Details zum Unglück von David Lama, Hansjörg Auer und Jess Roskelley

Am 16. April 2019 starben Hansjörg Auer, David Lama und Jess Roskelley am Howse Peak in Kanada. John Roskelley, der Vater von Jess, rekonstruierte den Unfall im Detail anhand von Fotos und GPS-Daten ihrer Handys und Kameras.

Von John Roskelley/Übersetzung Jochen Hemmleb – Erstmals erschienen in der Fachzeitschrift bergundsteigen

Am 16. April 2019 um 5:51 Uhr morgens befanden sich die drei Kletterer bei kaltem, aber klarem Wetter im Aufstieg über die Steilflanken unterhalb von „M16“, einer schwierigen Mixed-Route von Steve House, Barry Blanchard und Scott Backes. Die Route hatte erst eine Begehung.

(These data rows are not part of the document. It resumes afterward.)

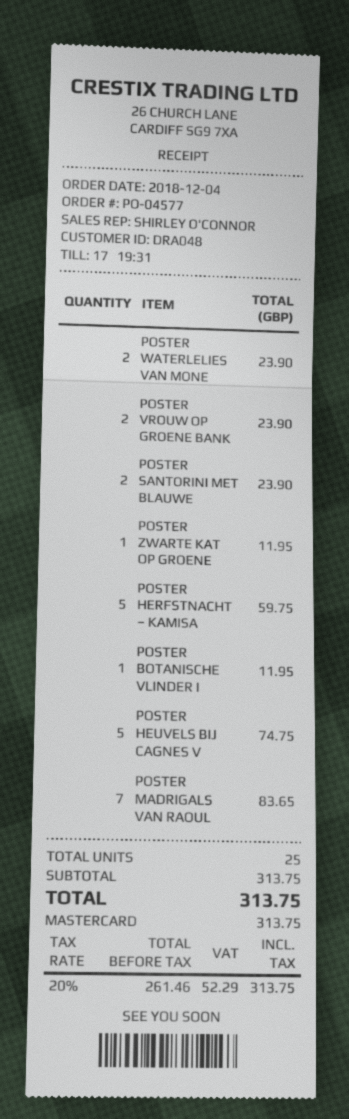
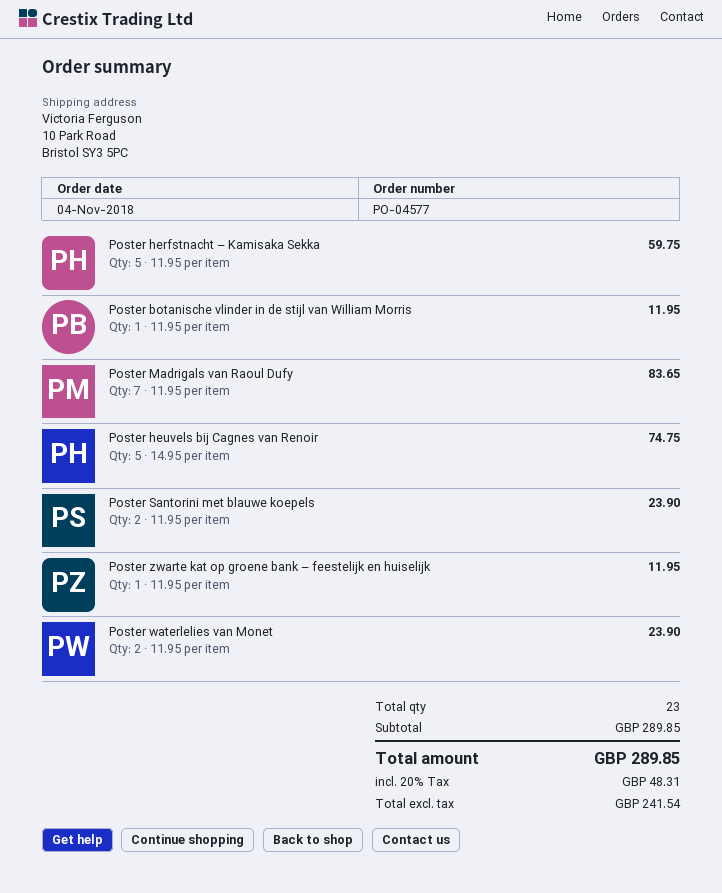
order date: 2018-12-04 -> 2018-11-04
POSTER VROUW OP GROENE BANK: 2 for 23.90 -> none
total quantity: 25 -> 23
subtotal: 313.75 -> 289.85
net: 261.46 -> 241.54
tax: 20% = 52.29 -> 20% = 48.31
total: 313.75 -> 289.85

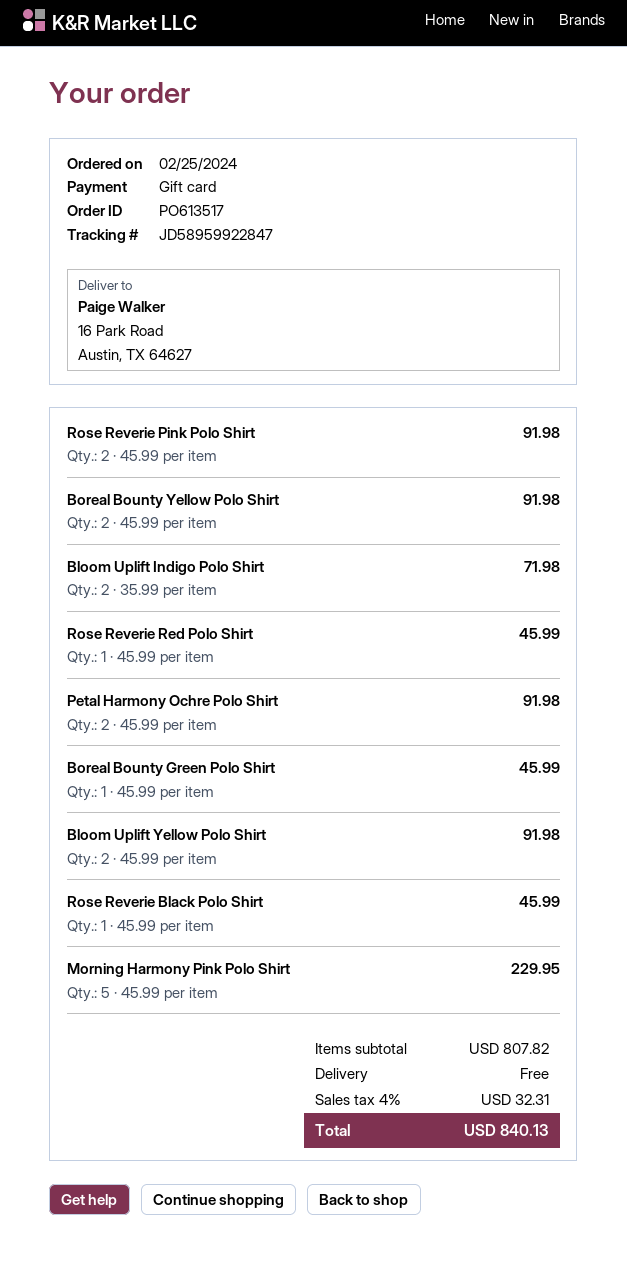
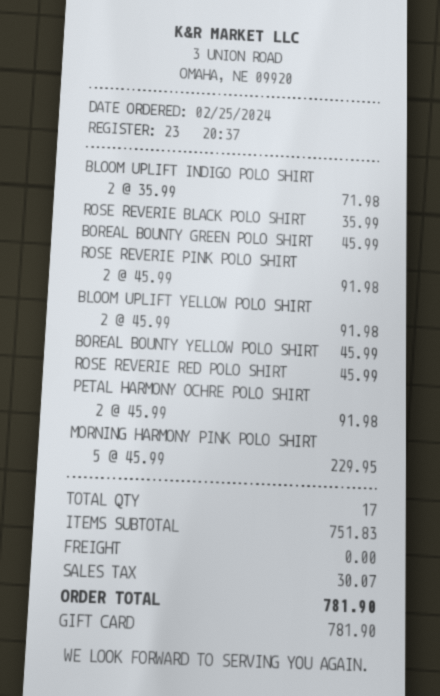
Boreal Bounty Yellow Polo Shirt: 2 x 45.99 = 91.98 -> 1 x 45.99 = 45.99
Rose Reverie Black Polo Shirt: 1 x 45.99 = 45.99 -> 1 x 35.99 = 35.99
subtotal: 807.82 -> 751.83
tax: 32.31 -> 30.07
total: 840.13 -> 781.90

Hansjörg war zu Fuß unterwegs, David und Jess benutzten Tourenskier. Wenig später ließen David und Jess ihre Skier auf einer langen Traverse im Schnee zurück, um zu Hansjörg aufzuschließen. Alle drei erreichten kurz vor 7:00 Uhr den Beginn der ersten Schwierigkeiten, einen Wasserfall im Schwierigkeitsgrad WI6 rund 340 Meter über ihrem Lager.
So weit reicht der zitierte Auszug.